What’s your number? No, not that number. I mean, how many friends do you really have? Unlike the one you first thought of, you don’t have to divide by three to avoid awkward questions. Instead, the people on this list are the ones who know the real answer, who answer the phone when you call them crying about them.
If I’m ruthless about who I know and what they’d do for me, I come up with 40 people. That struck me as absurdly high until I asked one of the people on my list the same question. When she answered with “about 400,” I realized maybe I don’t know friendship as well as I thought.
I think there’s a general consensus that quality is better than quantity in friendship.
But in the social world built by Mark Zuckerberg that my peers and I inhabit, there does seem to be a corollary that quantity can equal quality, if the number is big enough.
But, maybe it’s just my definitions that are skewed?
After all, I know plenty of people who derive what seems like a disturbing amount of their self-esteem from social media; the followers, the likes and comments and shares they get. Is the person who comments on every post a better friend than the one who only occasionally likes a photo? It feels more like we are like kings, with courtiers currying favors. Except we are in turn courtiers in their courts as well. Less a monarchy than a Monty Python sketch really, but more valid than any Myers-Briggs personality test nonsense at least.

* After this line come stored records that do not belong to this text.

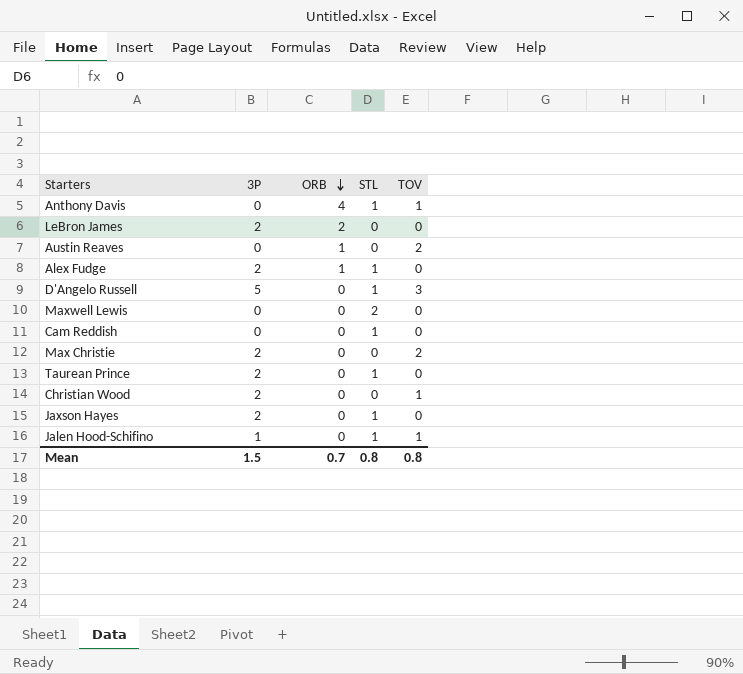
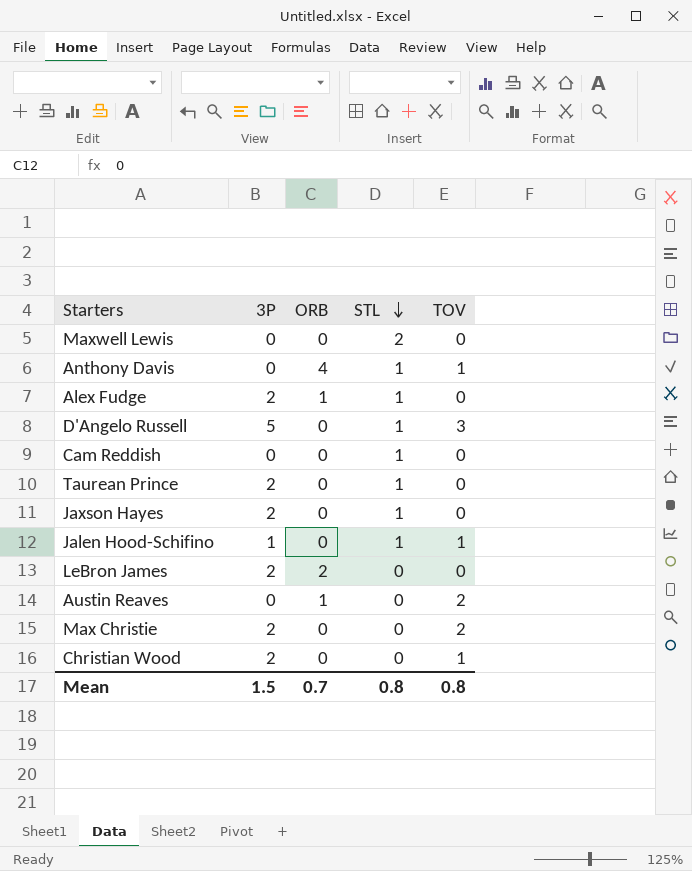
row order: ORB descending -> STL descending

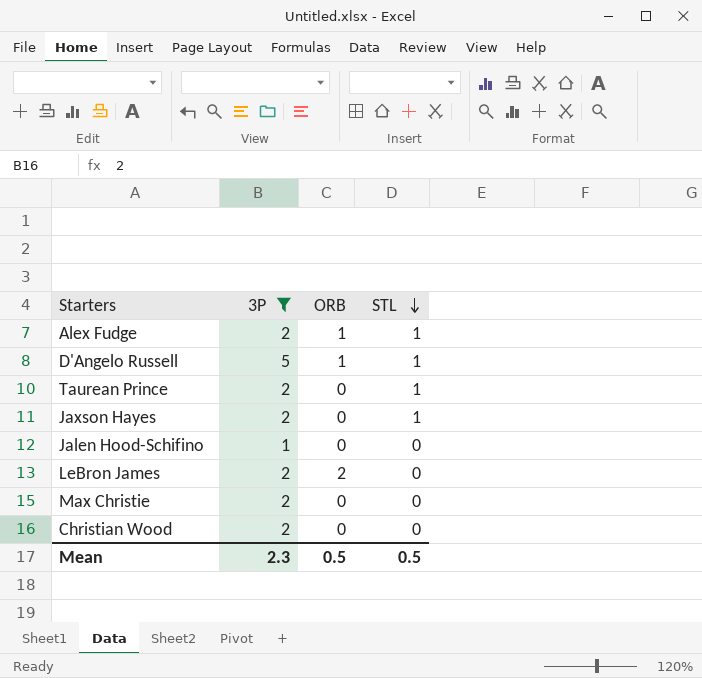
filter: none -> 3P != 0
column TOV | position: 5 -> none
D'Angelo Russell | ORB: 0 -> 1
Jalen Hood-Schifino | STL: 1 -> 0
Mean | 3P: 1.5 -> 2.3
Mean | ORB: 0.7 -> 0.5
Mean | STL: 0.8 -> 0.5

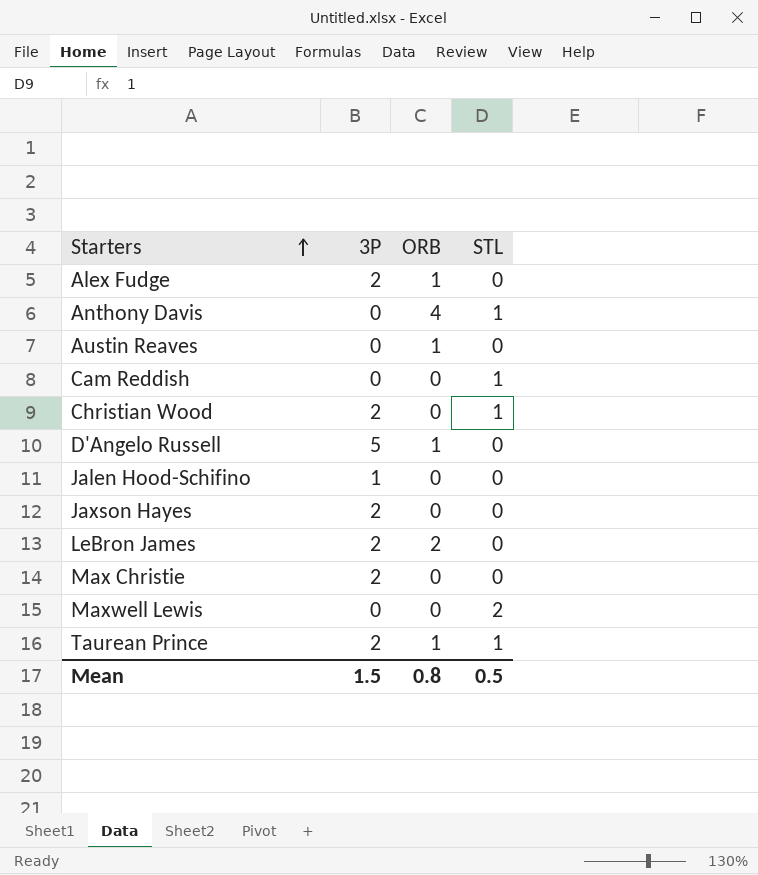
filter: 3P != 0 -> none
row order: STL descending -> Starters ascending
Alex Fudge | STL: 1 -> 0
Christian Wood | STL: 0 -> 1
D'Angelo Russell | STL: 1 -> 0
Jaxson Hayes | STL: 1 -> 0
Taurean Prince | ORB: 0 -> 1
Mean | 3P: 2.3 -> 1.5
Mean | ORB: 0.5 -> 0.8

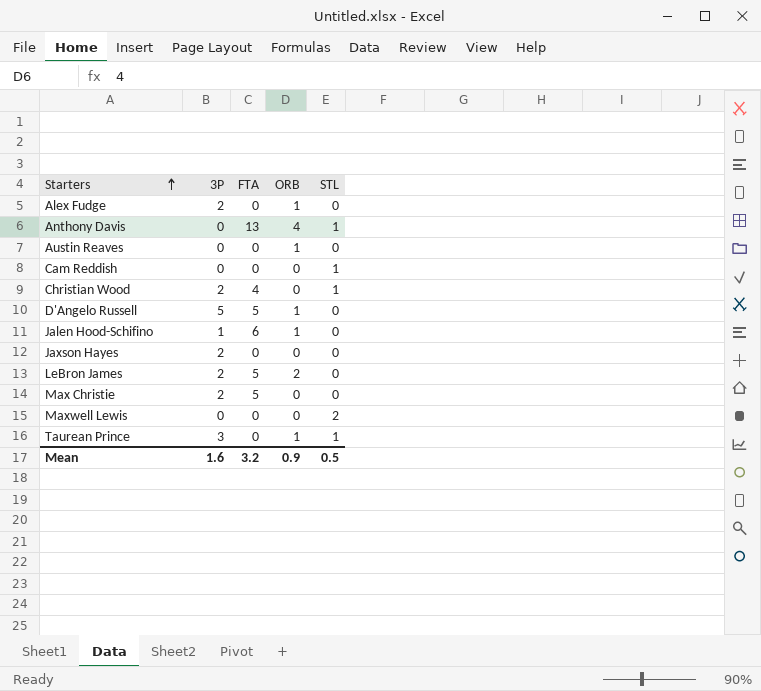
column FTA | position: none -> 3
Jalen Hood-Schifino | ORB: 0 -> 1
Taurean Prince | 3P: 2 -> 3
Mean | 3P: 1.5 -> 1.6
Mean | ORB: 0.8 -> 0.9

But while the farcical nature of social media is amusing and more than a little addictive, I couldn’t stand to be in such a complex web of mutual validation anymore.
So I did what I always do when I feel trapped and confined: I cut all those strings. From 4,000 plus “friends” on Zuck’s wheel of ego torture, I dropped down to a little more than 40 people.
And, more importantly, I had a clear, tangible list of people who I can feel certain I care about and care about me in turn. Friendship is more than quid pro quo but that doesn’t mean I needed to dilute myself by a factor of 100.
My Facebook slash-and-burn tactic was extreme. Maybe I’ll regret it, maybe it’s inevitable that a new forest of thousands of “friends” will form again, maybe even with a lot of the same people. But, for now, I love being able to count half of my true friends on my fingers and toes, and know that I can count on any one of those 40 to add up the other half for me.